:: Records for this exercise ::
▼▼▼

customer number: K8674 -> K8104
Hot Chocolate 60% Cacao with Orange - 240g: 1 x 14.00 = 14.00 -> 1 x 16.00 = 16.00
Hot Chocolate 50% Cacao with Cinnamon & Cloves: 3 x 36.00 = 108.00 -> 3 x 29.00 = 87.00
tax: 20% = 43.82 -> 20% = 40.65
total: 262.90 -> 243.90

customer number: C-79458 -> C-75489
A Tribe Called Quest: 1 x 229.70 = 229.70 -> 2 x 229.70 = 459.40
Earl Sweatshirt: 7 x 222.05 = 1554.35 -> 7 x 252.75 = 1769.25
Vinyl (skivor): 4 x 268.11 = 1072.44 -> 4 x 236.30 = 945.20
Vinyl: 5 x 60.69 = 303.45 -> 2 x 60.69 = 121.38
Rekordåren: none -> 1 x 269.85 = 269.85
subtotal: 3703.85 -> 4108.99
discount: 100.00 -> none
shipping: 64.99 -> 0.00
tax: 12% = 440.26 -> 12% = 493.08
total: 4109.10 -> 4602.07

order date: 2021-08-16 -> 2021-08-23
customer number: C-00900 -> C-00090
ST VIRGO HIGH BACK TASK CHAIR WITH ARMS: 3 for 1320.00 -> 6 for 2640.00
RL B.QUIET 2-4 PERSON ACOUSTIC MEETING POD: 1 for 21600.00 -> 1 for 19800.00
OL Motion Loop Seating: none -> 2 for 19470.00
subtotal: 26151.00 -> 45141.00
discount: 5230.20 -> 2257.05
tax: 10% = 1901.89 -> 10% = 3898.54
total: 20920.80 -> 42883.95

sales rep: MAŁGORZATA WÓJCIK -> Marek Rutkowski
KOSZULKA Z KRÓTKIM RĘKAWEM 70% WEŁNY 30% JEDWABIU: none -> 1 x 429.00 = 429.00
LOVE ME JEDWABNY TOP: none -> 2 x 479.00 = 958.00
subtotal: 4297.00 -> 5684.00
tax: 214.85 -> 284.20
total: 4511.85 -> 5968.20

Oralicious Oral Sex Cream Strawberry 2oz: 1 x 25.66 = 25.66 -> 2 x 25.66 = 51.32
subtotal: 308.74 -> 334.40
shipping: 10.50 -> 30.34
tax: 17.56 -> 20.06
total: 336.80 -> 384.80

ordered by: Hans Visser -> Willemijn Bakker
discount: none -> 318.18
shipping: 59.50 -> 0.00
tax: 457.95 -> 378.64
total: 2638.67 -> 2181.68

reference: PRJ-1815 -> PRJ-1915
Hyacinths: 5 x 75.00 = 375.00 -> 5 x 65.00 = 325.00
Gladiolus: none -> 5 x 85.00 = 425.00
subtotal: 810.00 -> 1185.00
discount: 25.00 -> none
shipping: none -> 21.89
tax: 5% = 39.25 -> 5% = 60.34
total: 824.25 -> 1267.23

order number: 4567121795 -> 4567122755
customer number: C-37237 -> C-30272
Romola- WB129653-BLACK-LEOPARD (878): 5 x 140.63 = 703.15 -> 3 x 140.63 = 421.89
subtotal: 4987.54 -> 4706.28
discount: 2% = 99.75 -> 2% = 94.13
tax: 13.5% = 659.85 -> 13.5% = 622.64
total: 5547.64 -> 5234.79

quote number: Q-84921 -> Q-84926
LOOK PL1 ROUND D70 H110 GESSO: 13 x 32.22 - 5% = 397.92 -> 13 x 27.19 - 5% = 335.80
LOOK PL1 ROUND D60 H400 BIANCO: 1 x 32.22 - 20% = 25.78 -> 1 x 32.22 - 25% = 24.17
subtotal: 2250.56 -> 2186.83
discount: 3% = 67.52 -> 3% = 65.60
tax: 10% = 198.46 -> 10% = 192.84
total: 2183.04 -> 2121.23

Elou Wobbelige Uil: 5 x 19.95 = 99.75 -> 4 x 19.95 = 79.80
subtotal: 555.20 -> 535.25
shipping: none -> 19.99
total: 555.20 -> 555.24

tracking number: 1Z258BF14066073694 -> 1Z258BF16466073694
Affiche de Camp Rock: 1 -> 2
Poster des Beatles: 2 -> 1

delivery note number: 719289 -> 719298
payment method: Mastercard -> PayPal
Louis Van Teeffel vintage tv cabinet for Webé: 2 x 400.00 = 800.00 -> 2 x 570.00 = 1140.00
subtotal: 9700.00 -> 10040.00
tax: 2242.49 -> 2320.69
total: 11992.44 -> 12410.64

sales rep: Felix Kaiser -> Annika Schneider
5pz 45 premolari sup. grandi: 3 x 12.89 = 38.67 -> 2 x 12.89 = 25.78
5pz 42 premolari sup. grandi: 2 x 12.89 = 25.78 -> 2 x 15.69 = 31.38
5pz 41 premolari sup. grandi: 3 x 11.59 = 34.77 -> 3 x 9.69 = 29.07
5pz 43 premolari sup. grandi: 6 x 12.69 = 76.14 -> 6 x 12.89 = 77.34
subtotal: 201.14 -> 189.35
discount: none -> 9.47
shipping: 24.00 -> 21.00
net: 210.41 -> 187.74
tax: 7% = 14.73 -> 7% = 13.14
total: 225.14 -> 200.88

▲▲▲

:: What is required ::
Give back the data above exactly as it appears.

:: Output of the exercise ::
customer number: K8674 -> K8104
Hot Chocolate 60% Cacao with Orange - 240g: 1 x 14.00 = 14.00 -> 1 x 16.00 = 16.00
Hot Chocolate 50% Cacao with Cinnamon & Cloves: 3 x 36.00 = 108.00 -> 3 x 29.00 = 87.00
tax: 20% = 43.82 -> 20% = 40.65
total: 262.90 -> 243.90

customer number: C-79458 -> C-75489
A Tribe Called Quest: 1 x 229.70 = 229.70 -> 2 x 229.70 = 459.40
Earl Sweatshirt: 7 x 222.05 = 1554.35 -> 7 x 252.75 = 1769.25
Vinyl (skivor): 4 x 268.11 = 1072.44 -> 4 x 236.30 = 945.20
Vinyl: 5 x 60.69 = 303.45 -> 2 x 60.69 = 121.38
Rekordåren: none -> 1 x 269.85 = 269.85
subtotal: 3703.85 -> 4108.99
discount: 100.00 -> none
shipping: 64.99 -> 0.00
tax: 12% = 440.26 -> 12% = 493.08
total: 4109.10 -> 4602.07

order date: 2021-08-16 -> 2021-08-23
customer number: C-00900 -> C-00090
ST VIRGO HIGH BACK TASK CHAIR WITH ARMS: 3 for 1320.00 -> 6 for 2640.00
RL B.QUIET 2-4 PERSON ACOUSTIC MEETING POD: 1 for 21600.00 -> 1 for 19800.00
OL Motion Loop Seating: none -> 2 for 19470.00
subtotal: 26151.00 -> 45141.00
discount: 5230.20 -> 2257.05
tax: 10% = 1901.89 -> 10% = 3898.54
total: 20920.80 -> 42883.95

sales rep: MAŁGORZATA WÓJCIK -> Marek Rutkowski
KOSZULKA Z KRÓTKIM RĘKAWEM 70% WEŁNY 30% JEDWABIU: none -> 1 x 429.00 = 429.00
LOVE ME JEDWABNY TOP: none -> 2 x 479.00 = 958.00
subtotal: 4297.00 -> 5684.00
tax: 214.85 -> 284.20
total: 4511.85 -> 5968.20

Oralicious Oral Sex Cream Strawberry 2oz: 1 x 25.66 = 25.66 -> 2 x 25.66 = 51.32
subtotal: 308.74 -> 334.40
shipping: 10.50 -> 30.34
tax: 17.56 -> 20.06
total: 336.80 -> 384.80

ordered by: Hans Visser -> Willemijn Bakker
discount: none -> 318.18
shipping: 59.50 -> 0.00
tax: 457.95 -> 378.64
total: 2638.67 -> 2181.68

reference: PRJ-1815 -> PRJ-1915
Hyacinths: 5 x 75.00 = 375.00 -> 5 x 65.00 = 325.00
Gladiolus: none -> 5 x 85.00 = 425.00
subtotal: 810.00 -> 1185.00
discount: 25.00 -> none
shipping: none -> 21.89
tax: 5% = 39.25 -> 5% = 60.34
total: 824.25 -> 1267.23

order number: 4567121795 -> 4567122755
customer number: C-37237 -> C-30272
Romola- WB129653-BLACK-LEOPARD (878): 5 x 140.63 = 703.15 -> 3 x 140.63 = 421.89
subtotal: 4987.54 -> 4706.28
discount: 2% = 99.75 -> 2% = 94.13
tax: 13.5% = 659.85 -> 13.5% = 622.64
total: 5547.64 -> 5234.79

quote number: Q-84921 -> Q-84926
LOOK PL1 ROUND D70 H110 GESSO: 13 x 32.22 - 5% = 397.92 -> 13 x 27.19 - 5% = 335.80
LOOK PL1 ROUND D60 H400 BIANCO: 1 x 32.22 - 20% = 25.78 -> 1 x 32.22 - 25% = 24.17
subtotal: 2250.56 -> 2186.83
discount: 3% = 67.52 -> 3% = 65.60
tax: 10% = 198.46 -> 10% = 192.84
total: 2183.04 -> 2121.23

Elou Wobbelige Uil: 5 x 19.95 = 99.75 -> 4 x 19.95 = 79.80
subtotal: 555.20 -> 535.25
shipping: none -> 19.99
total: 555.20 -> 555.24

tracking number: 1Z258BF14066073694 -> 1Z258BF16466073694
Affiche de Camp Rock: 1 -> 2
Poster des Beatles: 2 -> 1

delivery note number: 719289 -> 719298
payment method: Mastercard -> PayPal
Louis Van Teeffel vintage tv cabinet for Webé: 2 x 400.00 = 800.00 -> 2 x 570.00 = 1140.00
subtotal: 9700.00 -> 10040.00
tax: 2242.49 -> 2320.69
total: 11992.44 -> 12410.64

sales rep: Felix Kaiser -> Annika Schneider
5pz 45 premolari sup. grandi: 3 x 12.89 = 38.67 -> 2 x 12.89 = 25.78
5pz 42 premolari sup. grandi: 2 x 12.89 = 25.78 -> 2 x 15.69 = 31.38
5pz 41 premolari sup. grandi: 3 x 11.59 = 34.77 -> 3 x 9.69 = 29.07
5pz 43 premolari sup. grandi: 6 x 12.69 = 76.14 -> 6 x 12.89 = 77.34
subtotal: 201.14 -> 189.35
discount: none -> 9.47
shipping: 24.00 -> 21.00
net: 210.41 -> 187.74
tax: 7% = 14.73 -> 7% = 13.14
total: 225.14 -> 200.88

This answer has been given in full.